Ama Orta Doğu’da şöyle bir durum var: Bütününde kontrol sağlayamıyorsanız, hiçbir yerinde kontrol sağlayamıyorsunuz. Dolayısıyla Amerikan yönetimi nihayetinde hayallerindeki bir Orta Doğu’yu kurguluyor. Bunu yapabilir mi? Yapamayacağını en azından Suriye örneğinde görüyoruz. Çünkü mekanik hesaplar yapıyorlar. Sonuçta emperyalistlerin sofistike hesaplar yaptığı, her şeyi bildiği ve kontrol ettiği gibi bir durum yok; yapamıyorlar daha doğrusu.

Çok basitçe, herhangi bir sahadan herhangi bir gözlemci HTŞ’nin yapısal olarak problemli olduğunu görebilir. Yapısal problem derken Suriye’yi kontrol etmek ve kapsayıcı olmak… Demokratik olmak demiyorum çünkü Trump’ın herhangi bir demokrasi beklentisine dair hiçbir işaret yok. Böyle bir şey söz konusu değil. Ancak kapsayıcı olma konusunda, örneğin Sünni Arap yönelimi içerisinde olmanız – bunu bir düstur olarak benimsemiş olmanız- bir defa şuna imkân tanımıyor: Diğer azınlıklar olan Aleviler, Dürziler, Kürtler ve Ermenilere… Siz baştan itibaren ayrımcı bir tutum almış oluyorsunuz. Bu nedenle onları dahil edemiyorsunuz.

En son Alevilerle Colani bir toplantı yaptı; ancak Alevilerin görüşmeden sonra yaptığı açıklamalar, bu toplantının göstermelik nitelikte olduğunu ne can güvenliğini ne de varoluş hakkını tanıdığını ifade ediyor. Dürzilerin ve Kürtlerin durumu açık; hâlâ saldırıya açık pozisyondalar. Aslında Amerika’nın kurguladığı tarzda bir entegrasyona elverişli değiller. Kafa sonuçta kendi öteden beri benimsedikleri şeriatçı, cihadist diyebileceğimiz bir anlayışa göre çalışıyor ve öyle bir ülke biçimlendirmeye çalışıyor. Dolayısıyla karşılarındakinin de buna uymasını bekliyorlar ya da zorla uydurmaya çalışıyorlar. Bu nedenle Trump’ın kurguladığı otorite muhtemelen hiçbir zaman kurulamayacak.”
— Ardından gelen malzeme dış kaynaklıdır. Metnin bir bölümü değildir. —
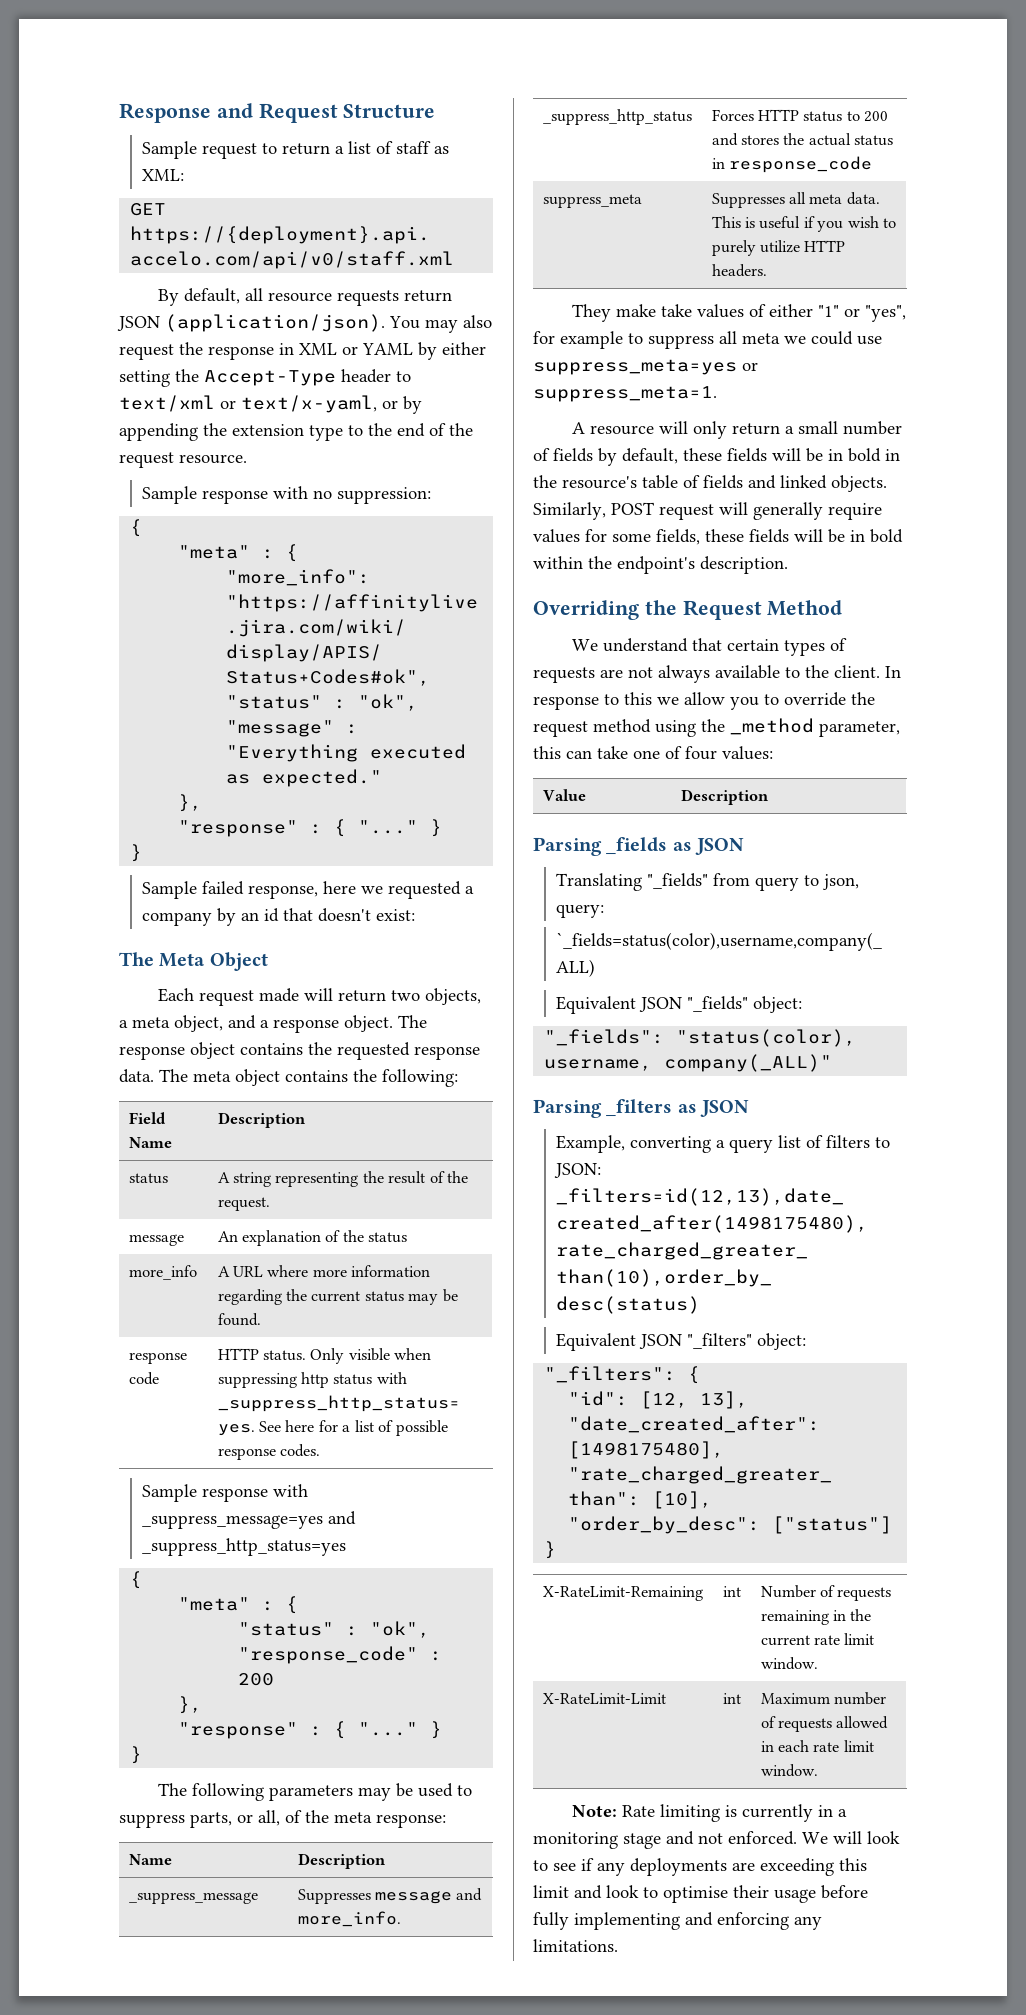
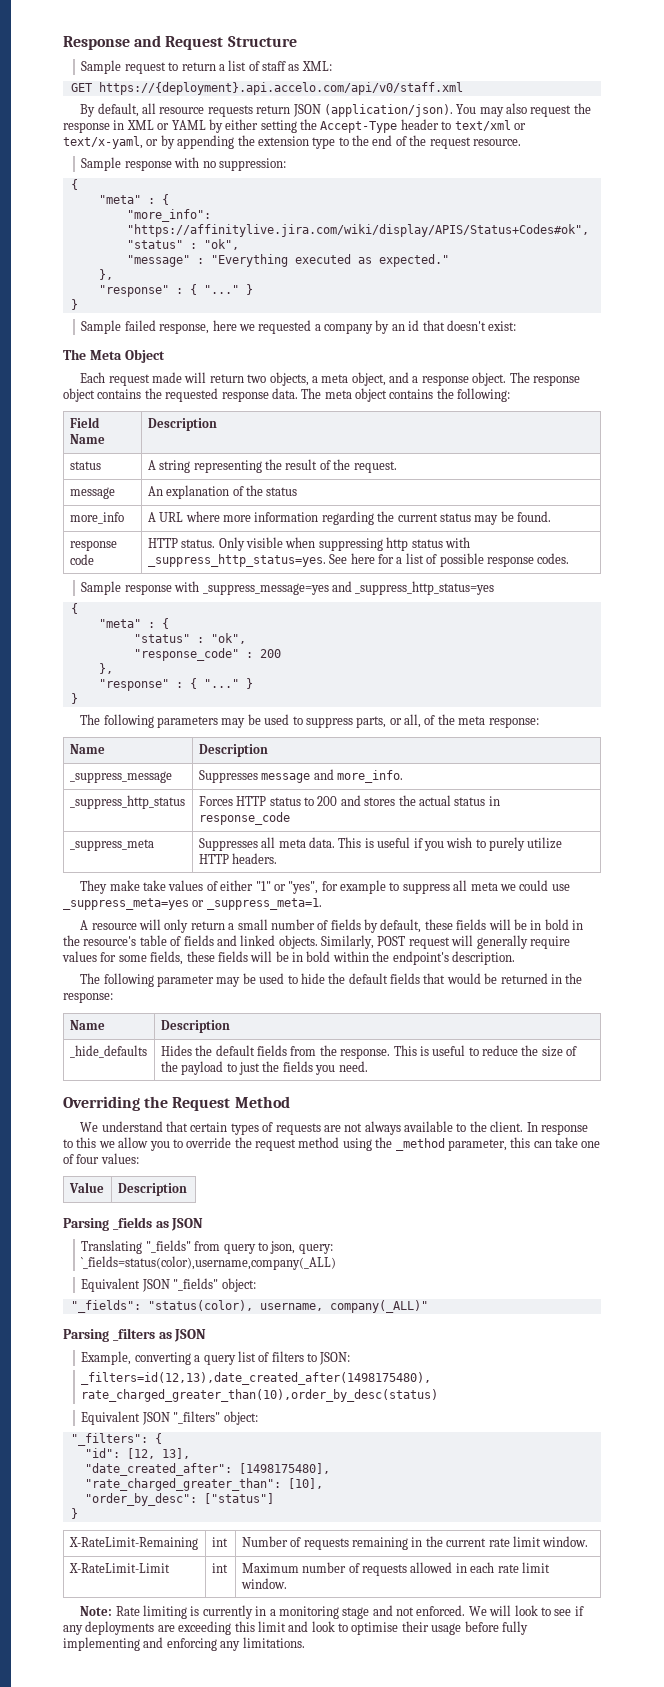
- suppress_meta | Suppresses all meta data. This is useful if you wish to purely utilize HTTP headers.
+ _suppress_meta | Suppresses all meta data. This is useful if you wish to purely utilize HTTP headers.
- They make take values of either "1" or "yes", for example to suppress all meta we could use suppress_meta=yes or suppress_meta=1.
+ They make take values of either "1" or "yes", for example to suppress all meta we could use _suppress_meta=yes or _suppress_meta=1.
+ The following parameter may be used to hide the default fields that would be returned in the response:
+ Name | Description
+ _hide_defaults | Hides the default fields from the response. This is useful to reduce the size of the payload to just the fields you need.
ABD’nin kurmak istediğiyle HTŞ’nin yapısı zıt

Gazeteci Aykan Sever, 10 Mart mutabakatının Şam açısından neden sorunlu görüldüğünü ve Palmira saldırısı sonrası SDG’nin Washington’a verdiği mesajlarla sahadaki dengelere etkisini anlattı. Ayrıca İsrail’in kırmızı çizgileri, HTŞ’nin yapısal sorunları ve DAİŞ’in toplumsal zeminini besleyen koşullar üzerine değerlendirmelerde bulunan Sever, şunları belirtti:

“Daha önceden Amerika’nın zorlamasıyla imzalanan 10 Mart mutabakatına Şam’ın pek uymak istemediği görülüyor; çünkü bu mutabakatın kendi ellerinden pek çok şeyi kaçıracağı hissine kapılıyorlar. Palmira saldırısından sonra SDG daha açık bir pozisyon aldı. Özetle iki mesaj verdiler: Birincisi, Amerika’ya güvenilir bir müttefik olduklarını hatırlattılar ve bunun karşılığı olarak Amerikan basınında HTŞ’nin pozisyonunu daha fazla sorgulayan değerlendirmeler çıktı. İkincisi, DAİŞ’e karşı Suriye’nin bütününde mücadele edebileceklerini söylediler. Bu elbette kendi siyasetlerini güçlendirmek için yaptıkları bir hamleydi. Ancak buna rağmen Amerikan yönetiminden gelen açıklamalar, HTŞ’ye yapılan yatırımın süreceğini ve beklentilerin hâlâ HTŞ merkezli olduğunu gösteriyor. Başlangıçta saydığım güçlerin neredeyse tamamı da zaten HTŞ’yi merkeze alan bir yaklaşım içinde.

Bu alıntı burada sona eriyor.